## Required work
Take the listing below and output it exactly, with no images.

## Recorded data
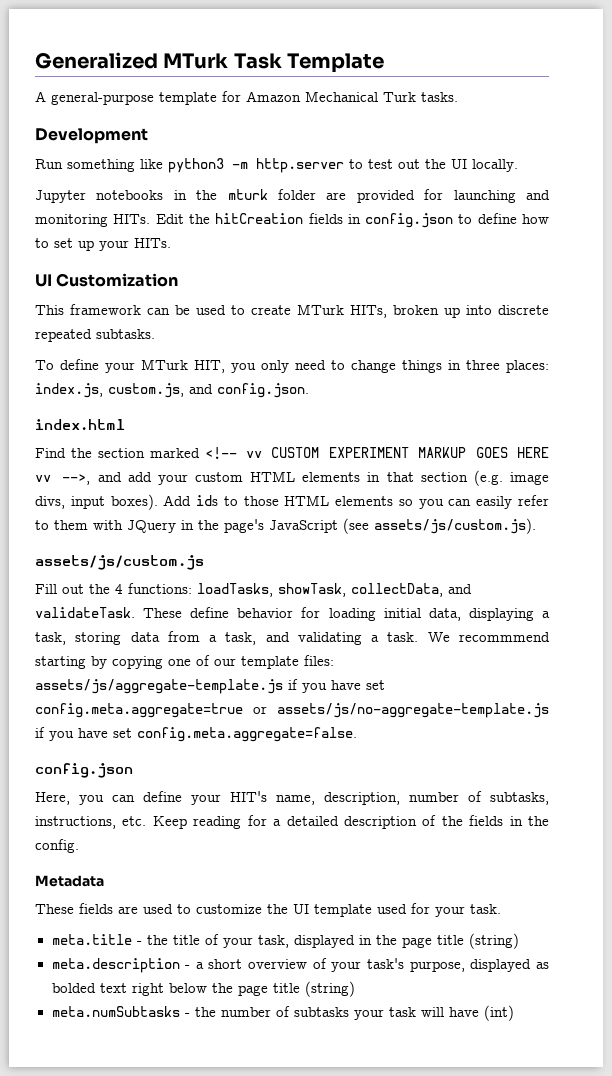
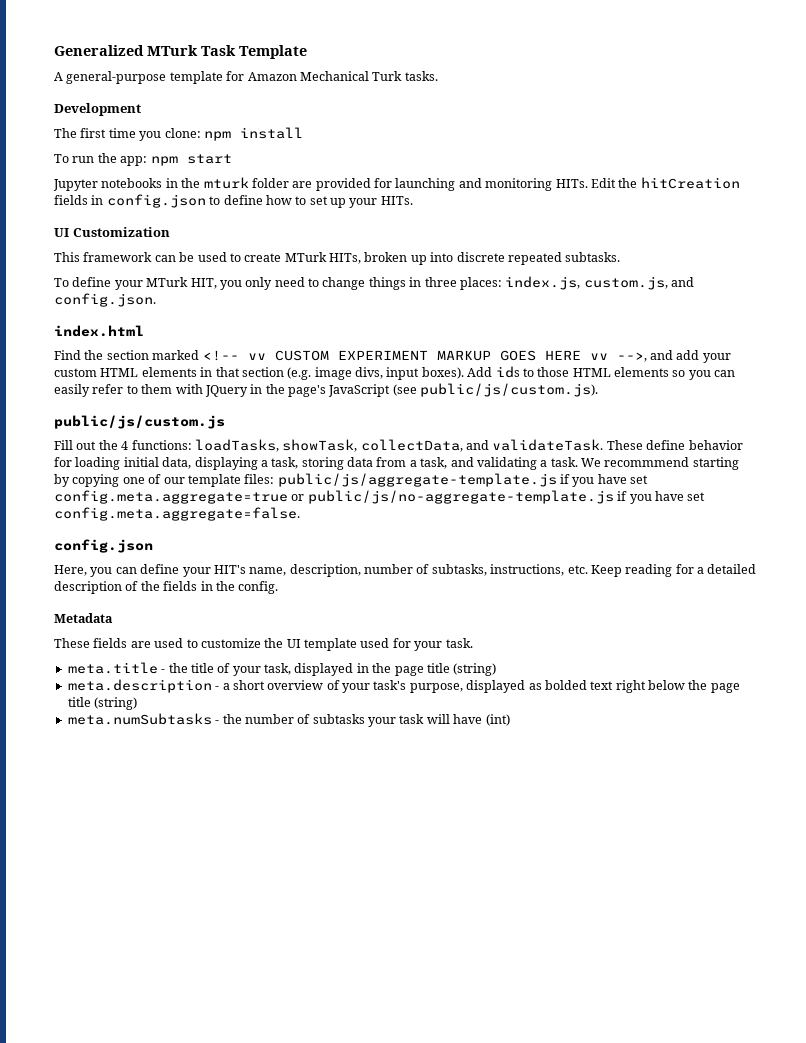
- Run something like python3 -m http.server to test out the UI locally.
+ The first time you clone: npm install
+ To run the app: npm start
- Add ids to those HTML elements so you can easily refer to them with JQuery in the page's JavaScript (see assets/js/custom.js).
- assets/js/custom.js
+ Add ids to those HTML elements so you can easily refer to them with JQuery in the page's JavaScript (see public/js/custom.js).
+ public/js/custom.js
- We recommmend starting by copying one of our template files: assets/js/aggregate-template.js if you have set config.meta.aggregate=true or assets/js/no-aggregate-template.js if you have set config.meta.aggregate=false.
+ We recommmend starting by copying one of our template files: public/js/aggregate-template.js if you have set config.meta.aggregate=true or public/js/no-aggregate-template.js if you have set config.meta.aggregate=false.

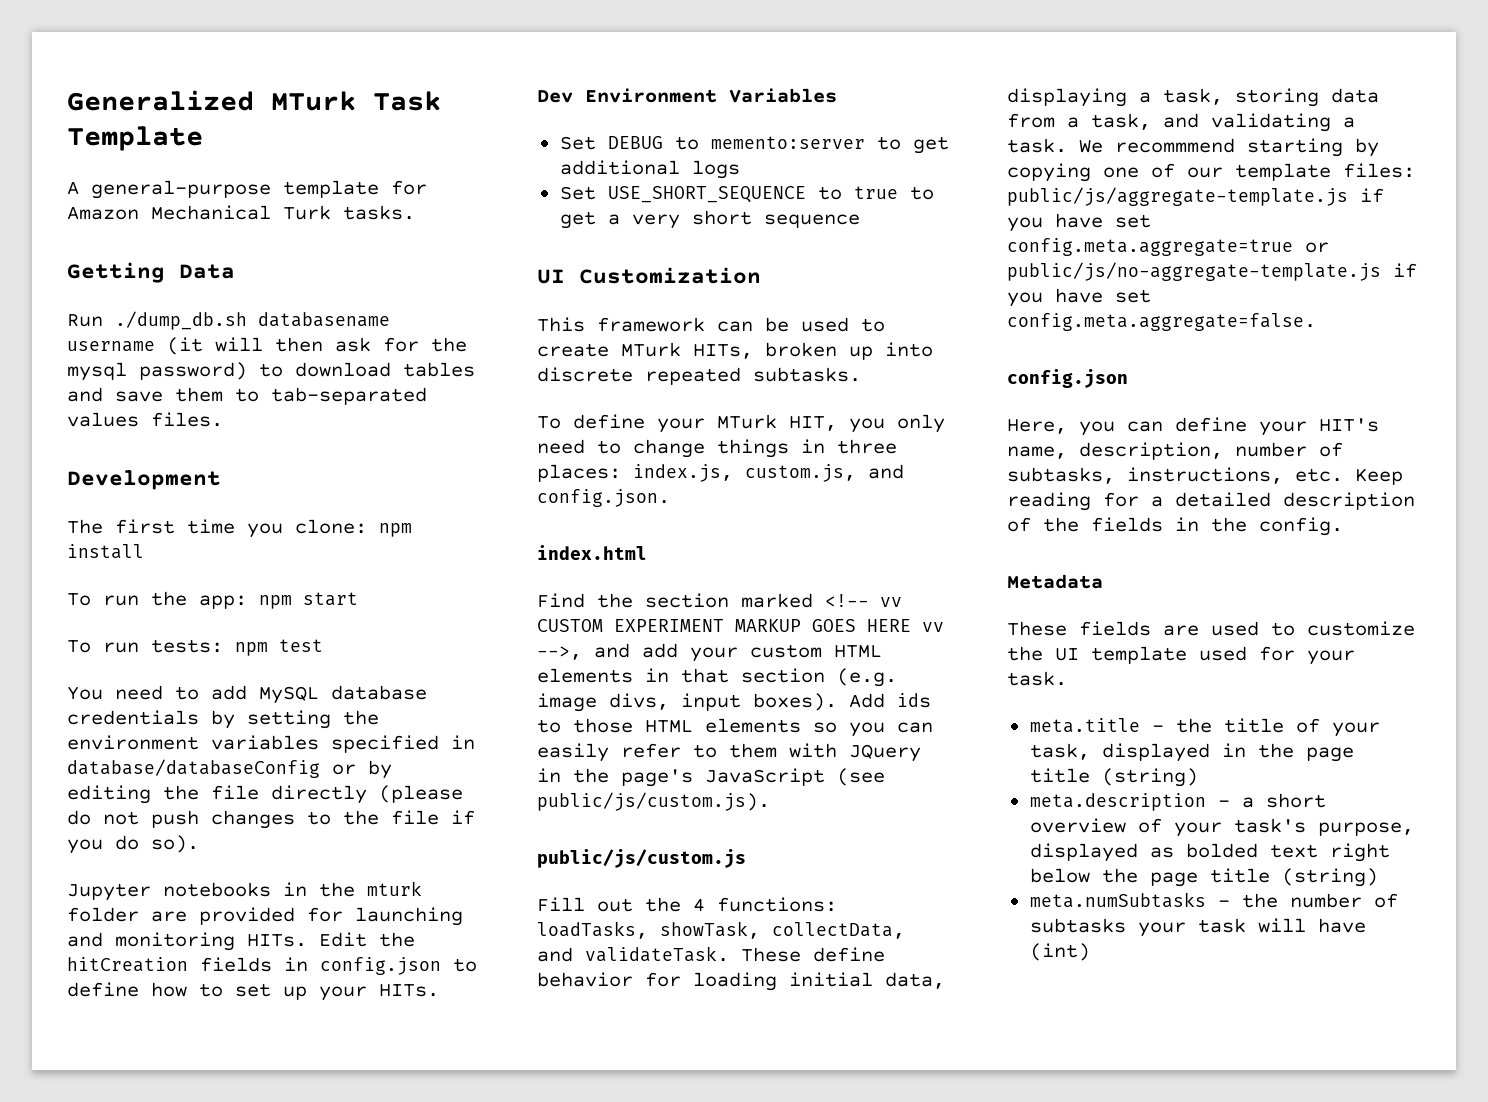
+ Getting Data
+ Run ./dump_db.sh databasename username (it will then ask for the mysql password) to download tables and save them to tab-separated values files.
+ To run tests: npm test
+ You need to add MySQL database credentials by setting the environment variables specified in database/databaseConfig or by editing the file directly (please do not push changes to the file if you do so).
+ Dev Environment Variables
+ Set DEBUG to memento:server to get additional logs
+ Set USE_SHORT_SEQUENCE to true to get a very short sequence

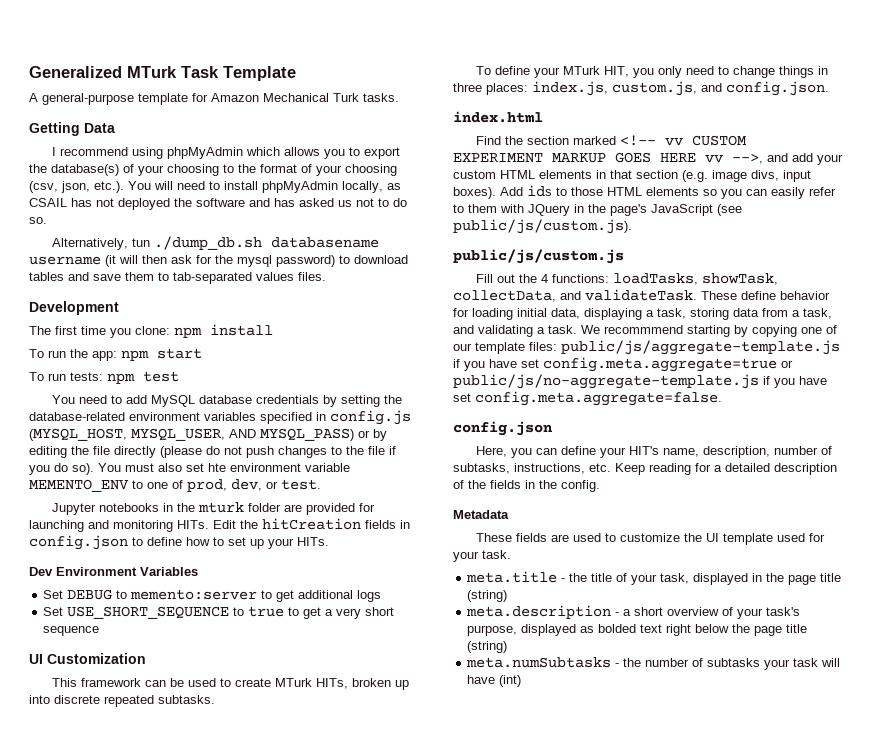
- Run ./dump_db.sh databasename username (it will then ask for the mysql password) to download tables and save them to tab-separated values files.
+ I recommend using phpMyAdmin which allows you to export the database(s) of your choosing to the format of your choosing (csv, json, etc.). You will need to install phpMyAdmin locally, as CSAIL has not deployed the software and has asked us not to do so.
+ Alternatively, tun ./dump_db.sh databasename username (it will then ask for the mysql password) to download tables and save them to tab-separated values files.
- You need to add MySQL database credentials by setting the environment variables specified in database/databaseConfig or by editing the file directly (please do not push changes to the file if you do so).
+ You need to add MySQL database credentials by setting the database-related environment variables specified in config.js (MYSQL_HOST, MYSQL_USER, AND MYSQL_PASS) or by editing the file directly (please do not push changes to the file if you do so). You must also set hte environment variable MEMENTO_ENV to one of prod, dev, or test.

## The answer
- Run something like python3 -m http.server to test out the UI locally.
+ The first time you clone: npm install
+ To run the app: npm start
- Add ids to those HTML elements so you can easily refer to them with JQuery in the page's JavaScript (see assets/js/custom.js).
- assets/js/custom.js
+ Add ids to those HTML elements so you can easily refer to them with JQuery in the page's JavaScript (see public/js/custom.js).
+ public/js/custom.js
- We recommmend starting by copying one of our template files: assets/js/aggregate-template.js if you have set config.meta.aggregate=true or assets/js/no-aggregate-template.js if you have set config.meta.aggregate=false.
+ We recommmend starting by copying one of our template files: public/js/aggregate-template.js if you have set config.meta.aggregate=true or public/js/no-aggregate-template.js if you have set config.meta.aggregate=false.

+ Getting Data
+ Run ./dump_db.sh databasename username (it will then ask for the mysql password) to download tables and save them to tab-separated values files.
+ To run tests: npm test
+ You need to add MySQL database credentials by setting the environment variables specified in database/databaseConfig or by editing the file directly (please do not push changes to the file if you do so).
+ Dev Environment Variables
+ Set DEBUG to memento:server to get additional logs
+ Set USE_SHORT_SEQUENCE to true to get a very short sequence

- Run ./dump_db.sh databasename username (it will then ask for the mysql password) to download tables and save them to tab-separated values files.
+ I recommend using phpMyAdmin which allows you to export the database(s) of your choosing to the format of your choosing (csv, json, etc.). You will need to install phpMyAdmin locally, as CSAIL has not deployed the software and has asked us not to do so.
+ Alternatively, tun ./dump_db.sh databasename username (it will then ask for the mysql password) to download tables and save them to tab-separated values files.
- You need to add MySQL database credentials by setting the environment variables specified in database/databaseConfig or by editing the file directly (please do not push changes to the file if you do so).
+ You need to add MySQL database credentials by setting the database-related environment variables specified in config.js (MYSQL_HOST, MYSQL_USER, AND MYSQL_PASS) or by editing the file directly (please do not push changes to the file if you do so). You must also set hte environment variable MEMENTO_ENV to one of prod, dev, or test.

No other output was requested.